TEMPE - President George W. Bush and Democratic Senator John Kerry battled over health care, jobs and taxes in their final debate yesterday, with Bush criticising Kerry's "far-left" Senate record and Kerry arguing the middle class had lost ground under the President.
In the last of three crucial debates in a deadlocked White House race, Bush and Kerry clashed repeatedly over their public records but turned down the volume from the angry tone of their first two debates.
Bush criticised Kerry for his "liberal" Senate record and warned he would raise taxes, boost spending and support more government intervention in health care.
"There's a mainstream of American politics and you sit right on the far left bank," Bush told Kerry, repeatedly referring to him as a Massachusetts senator and linking him to his liberal Senate colleague, Senator Edward Kennedy.
Kerry hammered Bush for turning his back on the middle class by building a record of job losses, rising budget deficits and ballooning health care costs.
"I'm going to stand up and fight for the American worker, and I'm going to do it in a way that is fiscally sound," Kerry said.
Polls showed the race a dead heat and both candidates were trying to take advantage of their last chance to reach a television audience of tens of millions before the November 2 election.
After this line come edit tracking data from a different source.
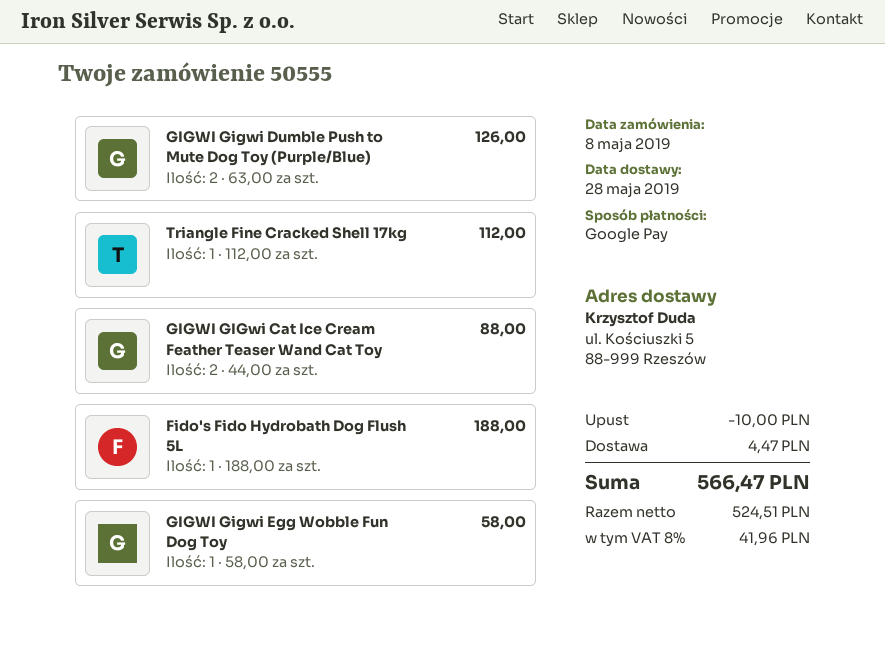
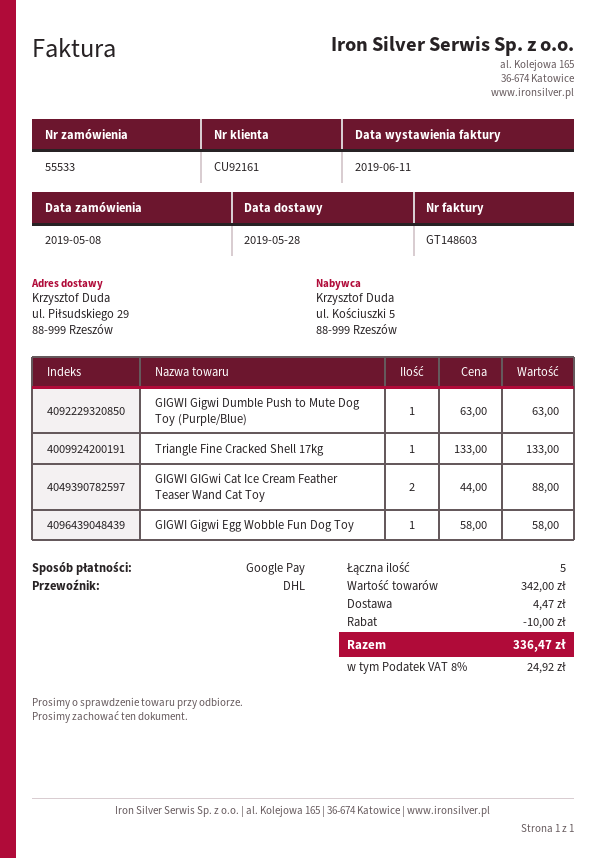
order number: 50555 -> 55533
ship to: ul. Kościuszki 5, 88-999 Rzeszów -> ul. Piłsudskiego 29, 88-999 Rzeszów
GIGWI Gigwi Dumble Push to Mute Dog Toy (Purple/Blue): 2 x 63.00 = 126.00 -> 1 x 63.00 = 63.00
Triangle Fine Cracked Shell 17kg: 1 x 112.00 = 112.00 -> 1 x 133.00 = 133.00
Fido's Fido Hydrobath Dog Flush 5L: 1 x 188.00 = 188.00 -> none
tax: 8% = 41.96 -> 8% = 24.92
total: 566.47 -> 336.47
Kerry was aggressive in attacking Bush's record.
He said 45 million Americans did not have health insurance, including five million who lost it while Bush was in charge.
"This President has turned his back on the wellness of America."
The US health care system was "not working for the American family and it's gotten worse", he said.
Kerry has proposed a health care plan that independent experts say would cost US$900 billion ($1330 billion) over 10 years, although Bush says it will cost US$1.5 trillion.
Bush said Kerry's health care plan was an "empty promise" and a "bait and switch" programme he would never be able to pay for.
"A plan is not a litany of complaints and a plan is not a programme that you can't pay for," Bush said.
"I believe the role of government is to stand side by side with our citizens to help them realise their dreams, not tell citizens how to live their lives."
Bush repeatedly attacked Kerry's Senate record and accused him of supporting tax increases 98 times and voting to exceed the budget caps 277 times.
"My opponent talks about fiscal sanity. His record in the US Senate does not match his rhetoric," Bush said.
Kerry said that "anybody can play with these votes, everybody knows that" and said he had voted for tax cuts more than 600 times.
He said Bush, who has seen a large budget surplus turn into a budget deficit under his Administration, had no standing to question his fiscal judgment.
"Being lectured by the President on fiscal responsibility is a little bit like Tony Soprano talking to me about law and order," Kerry said, referring to the murderous Mafia boss in the US television programme, The Sopranos.
The shift to domestic issues was supposed to be an advantage for Kerry, who leads Bush in most polls on his ability to lead the country on jobs, the economy, health care and the environment.
Those issues, the bread-and-butter domestic agenda for Democrats for decades, have been drowned out in the campaign this year by the clamorous debate over Iraq.
Iraq arose again during the debate, with Kerry blaming Bush for rushing into the Iraq war and pushing away allies.
"As a result America is now bearing this extraordinary burden where we are not as safe as we ought to be," Kerry said. "We can do a better job of homeland security."
Bush pointed with pride to the Afghan elections last weekend as evidence his policies are working.
He accused Kerry, who says he will raise taxes on those making more than US$200,000 but promises to provide targeted tax breaks to lower-income earners, of planning a far larger tax increase.
"There is a tax gap, and guess who usually ends up filling the tax gap? The middle class," Bush said.
The candidates, who both oppose gay marriage, disagreed on whether the issue should be left up to states and offered differing answers on whether a person could choose to be gay.